Deve pertanto concludersi che il diniego, al di là delle formule stereotipe (nel caso in esame, come esposto, con tenore meramente assertivo), non evidenzia che gli elementi forniti dall’appellante circa il proprio cambiamento di vita, sulla base dello svolgimento continuativo di attività lavorativa a partire dal periodo trascorso in carcere (e, a quanto sembra, sino ad epoca recente – cfr. buste paga relative ai mesi di giugno e luglio 2017, versate in atti), siano stati specificamente considerati e ponderati.

Tuttavia, si ripete, l’esistenza di una condanna, per quanto relativa ad un reato grave e tale da comportare allarme sociale, non è ritenuta dall’art. 5, comma 5, cit., di per sè sufficiente a giustificare il diniego, così esonerando dall’onere di ulteriore motivazione, qualora sussistano legami familiari ed una stabile permanenza in Italia.

10. L’appello deve pertanto essere accolto, con riforma della sentenza appellata ed annullamento del diniego impugnato in primo grado.

La Questura di -OMISSIS- è conseguentemente tenuta a rivalutare la posizione dell’appellante e ad adottare riguardo all’istanza di rinnovo del permesso di soggiorno un nuovo motivato provvedimento.

11. Considerata la natura e l’esito della controversia, le spese del doppio grado di giudizio possono essere compensate.

P.Q.M.

Il Consiglio di Stato in sede giurisdizionale (Sezione Terza), definitivamente pronunciando sull’appello, come in epigrafe proposto, lo accoglie e, per l’effetto, in riforma della sentenza appellata, accoglie il ricorso proposto in primo grado ed annulla il provvedimento con esso impugnato.

Spese del doppio grado di giudizio compensate.

Ordina che la presente sentenza sia eseguita dall’autorità amministrativa.

Ritenuto che sussistano i presupposti di cui all’art. 52, comma 1, del d.lgs. 30 giugno 2003, n. 196, a tutela dei diritti o della dignità della parte interessata, manda alla Segreteria di procedere all’oscuramento delle generalità nonché di qualsiasi altro dato idoneo ad identificare l’appellante.

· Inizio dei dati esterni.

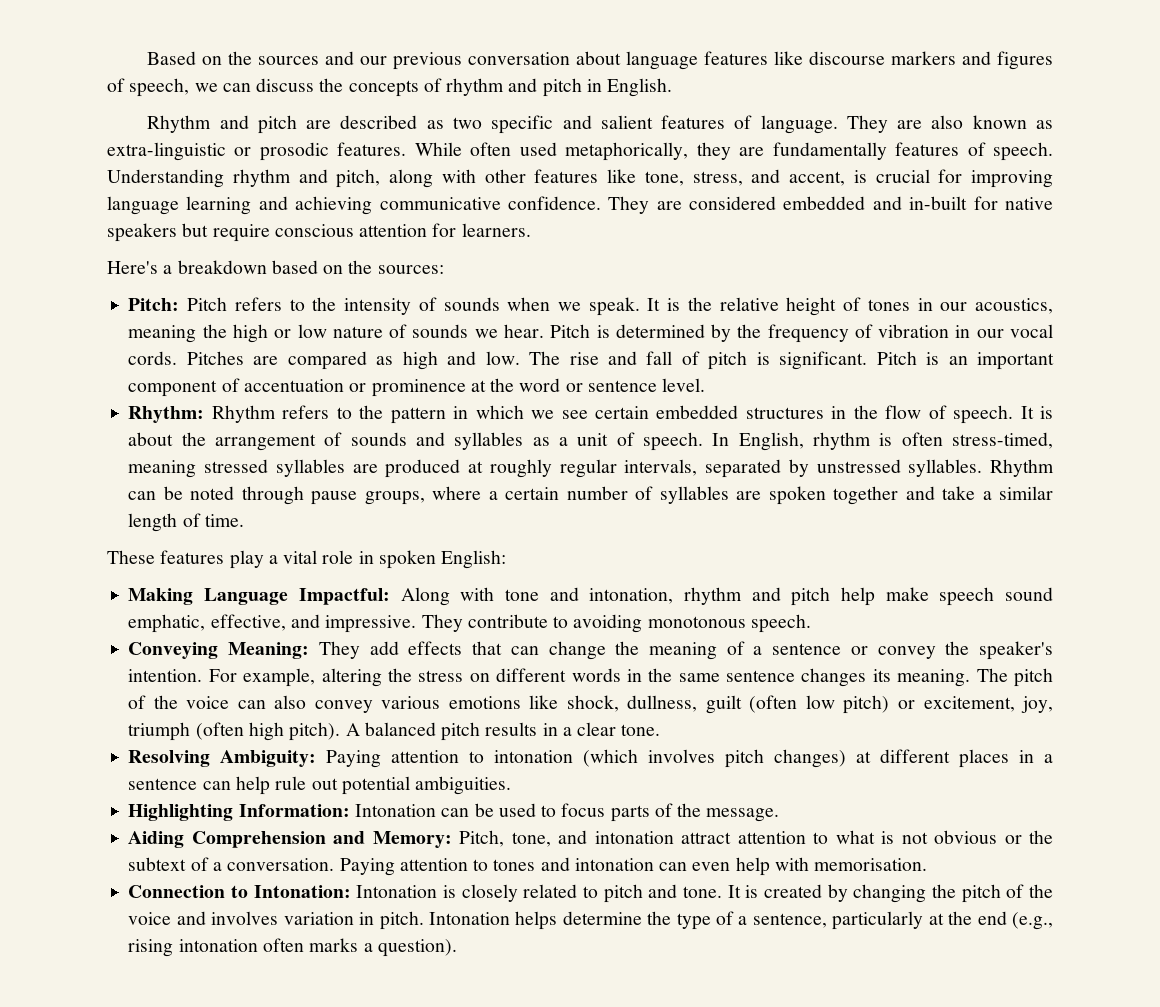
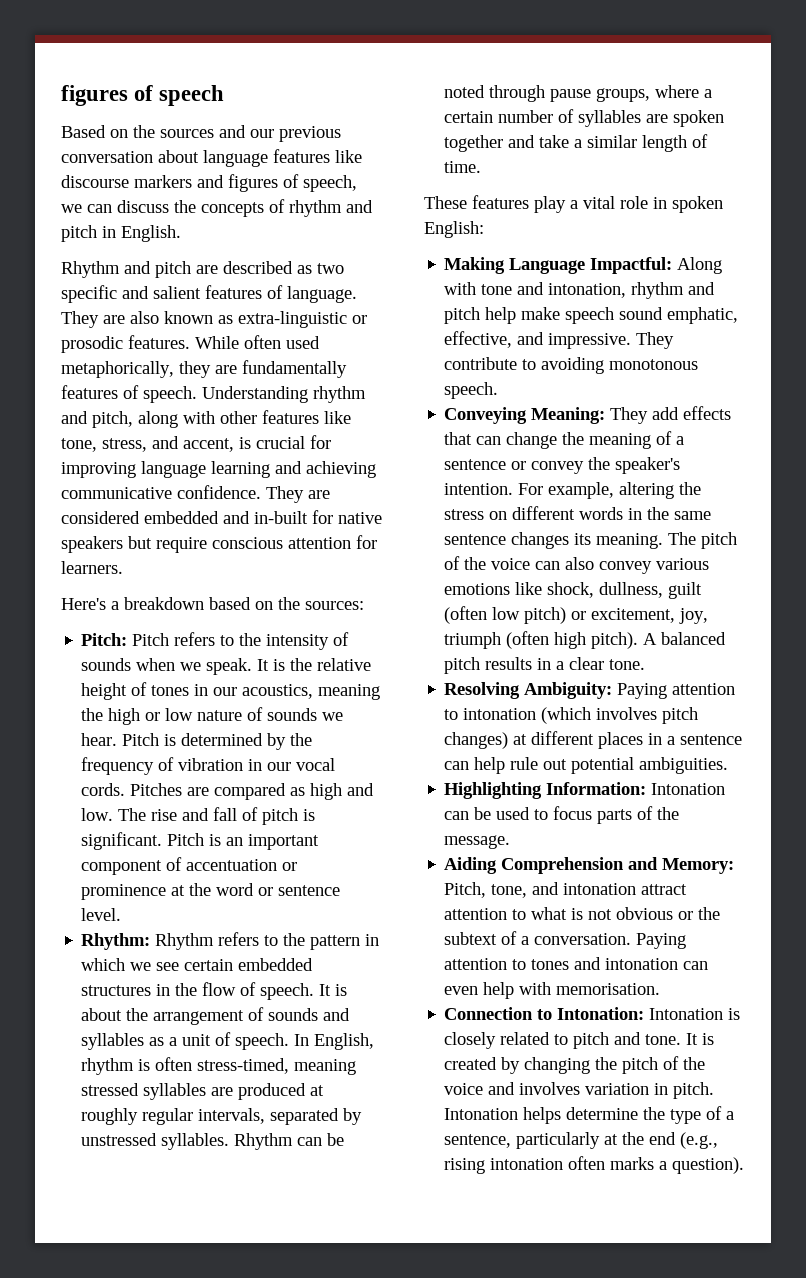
+ figures of speech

Così deciso in Roma nella camera di consiglio del giorno 19 ottobre 2017 con l’intervento dei magistrati:

Marco Lipari, Presidente

Umberto Realfonzo, Consigliere

Massimiliano Noccelli, Consigliere

Pierfrancesco Ungari, Consigliere, Estensore

Giorgio Calderoni, Consigliere

L’ESTENSOREIL PRESIDENTE
Pierfrancesco UngariMarco Lipari

IL SEGRETARIO

 

In caso di diffusione omettere le generalità e gli altri dati identificativi dei soggetti interessati nei termini indicati.